Trouble in finding equation with matrices

55 Views Asked by At

Let $\;f:\mathbb R^n \rightarrow \mathbb R^m\;$ and $\;W:\mathbb R^m \rightarrow \mathbb R_{+}\;$ two functions.

We'll denote $\;f_{x_i}=(f^1_{x_i},\dots,f^m_{x_i})\;\;\forall 1\le i\le n\;$ where $\;f^j_{x_i}=\frac{\partial f_j}{\partial x_i}\;\;\forall 1\le i\le n,1\le j\le m\;$.

Furthermore assume the $\;n \times n\;$ matrix $\;A=(a_{ij})_{1\le i,j\le n}\;$ with $\;a_{ij}=f_{x_i}\cdot f_{x_j} -{\delta}_{ij}(\frac {1}{2} {\vert \nabla f \vert}^2+W(f))\;$ where $\;\cdot \;$ stands for the Euclidean inner product and $\;\vert \cdot \vert \;$ is the Euclidean norm of the matrix.

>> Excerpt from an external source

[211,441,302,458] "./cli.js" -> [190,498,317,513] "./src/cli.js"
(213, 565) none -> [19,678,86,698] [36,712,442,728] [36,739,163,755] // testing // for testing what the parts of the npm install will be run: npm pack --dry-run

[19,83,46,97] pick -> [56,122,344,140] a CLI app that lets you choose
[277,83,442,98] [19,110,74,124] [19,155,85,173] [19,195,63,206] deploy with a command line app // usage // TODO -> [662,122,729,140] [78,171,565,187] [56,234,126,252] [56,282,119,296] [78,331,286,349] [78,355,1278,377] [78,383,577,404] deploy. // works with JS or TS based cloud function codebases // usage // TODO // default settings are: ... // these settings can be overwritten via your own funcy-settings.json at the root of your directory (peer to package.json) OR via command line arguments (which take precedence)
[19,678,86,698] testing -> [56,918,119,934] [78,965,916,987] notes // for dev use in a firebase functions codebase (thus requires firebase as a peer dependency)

Prove that $\;A+((\frac {1}{2} {\vert \nabla f \vert}^2+W(f))I=(\nabla f)^T(\nabla f)$

I'm pretty sure this "exercise" is quite easy but I miss something here. It is obvious that is sufficient to show $\;(\nabla f)^T(\nabla f)\;$ follows from $\;f_{x_i}\cdot f_{x_j}\;$ but I have no clue how to proceed.

With the above notation, all I can see is $\;(\nabla f)^T(\nabla f)=\begin{pmatrix} f_{x_1}\\ \;\cdot\\ \;\cdot\\ f_{x_n}\\ \end{pmatrix} ({f_{x_1}}^T, \dots, {f_{x_n}}^T)\;$

Does this somehow connect to $\;f_{x_i}\cdot f_{x_j}\;$?

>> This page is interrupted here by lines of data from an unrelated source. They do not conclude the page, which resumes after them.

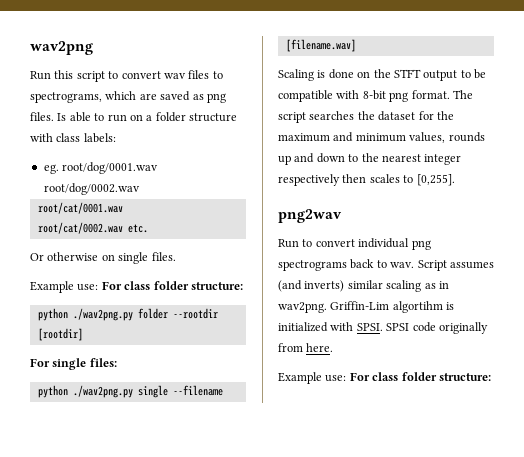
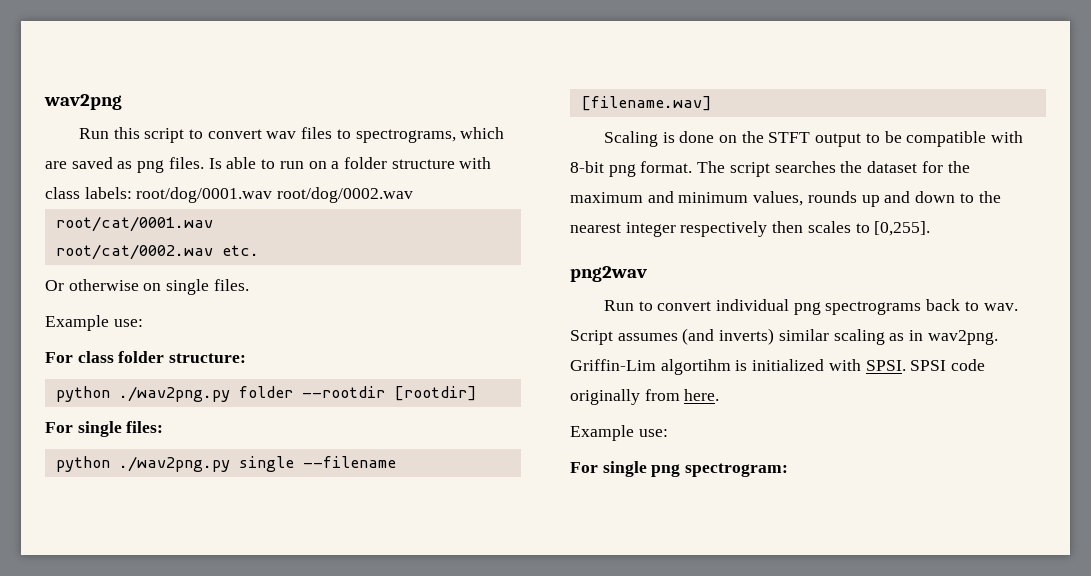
[43,164,59,174] // eg. -> (132, 193) none
(99, 287) none -> (143, 323) //
[349,372,491,381] For class folder structure: -> [570,461,789,477] // For single png spectrogram:

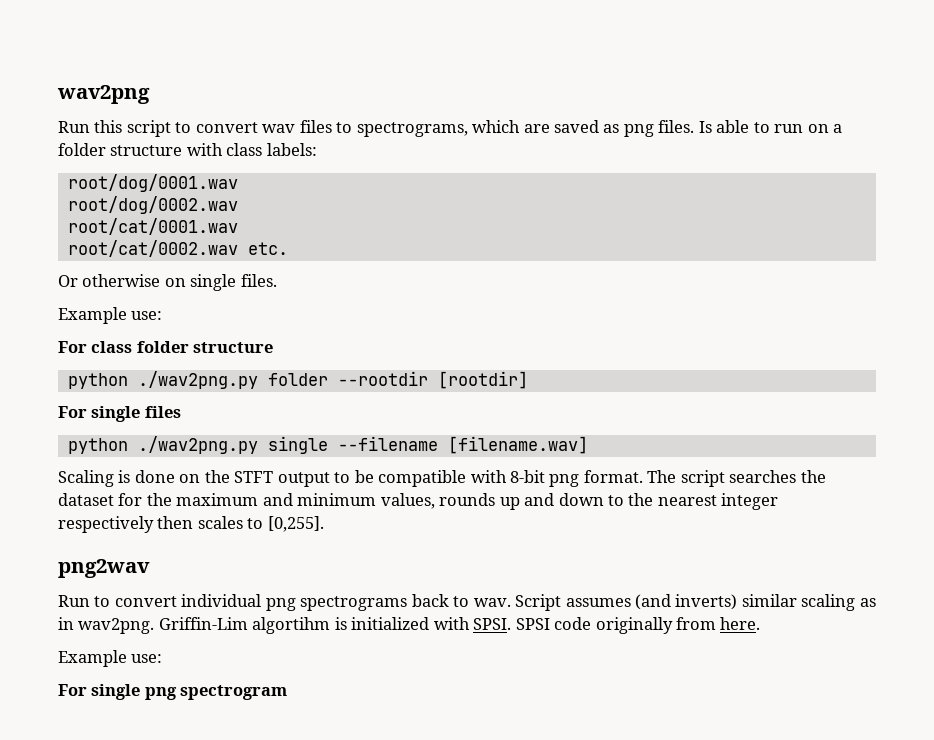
(132, 193) none -> (317, 149) //
(273, 195) none -> (238, 183) //
[169,353,247,363] structure: -> [193,342,274,353] structure
[126,421,164,433] files: -> [144,406,181,418] files
[685,463,789,477] spectrogram: -> [180,685,288,700] spectrogram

Maybe what I'm asking is trivial, but I've no broad experience with matrices so I apologize in advance!

Any help would be valuable. Hints are also welcome!

Thanks

1

There are 1 best solutions below

2
On BEST ANSWER

The distinction between whether the gradient is a row or a column vector, as well as the shape of the Jacobian, is sometimes confusing. See:

However, usually its relatively immaterial. Note also that $ u^Tv=u\cdot v $ for vectors $u,v$.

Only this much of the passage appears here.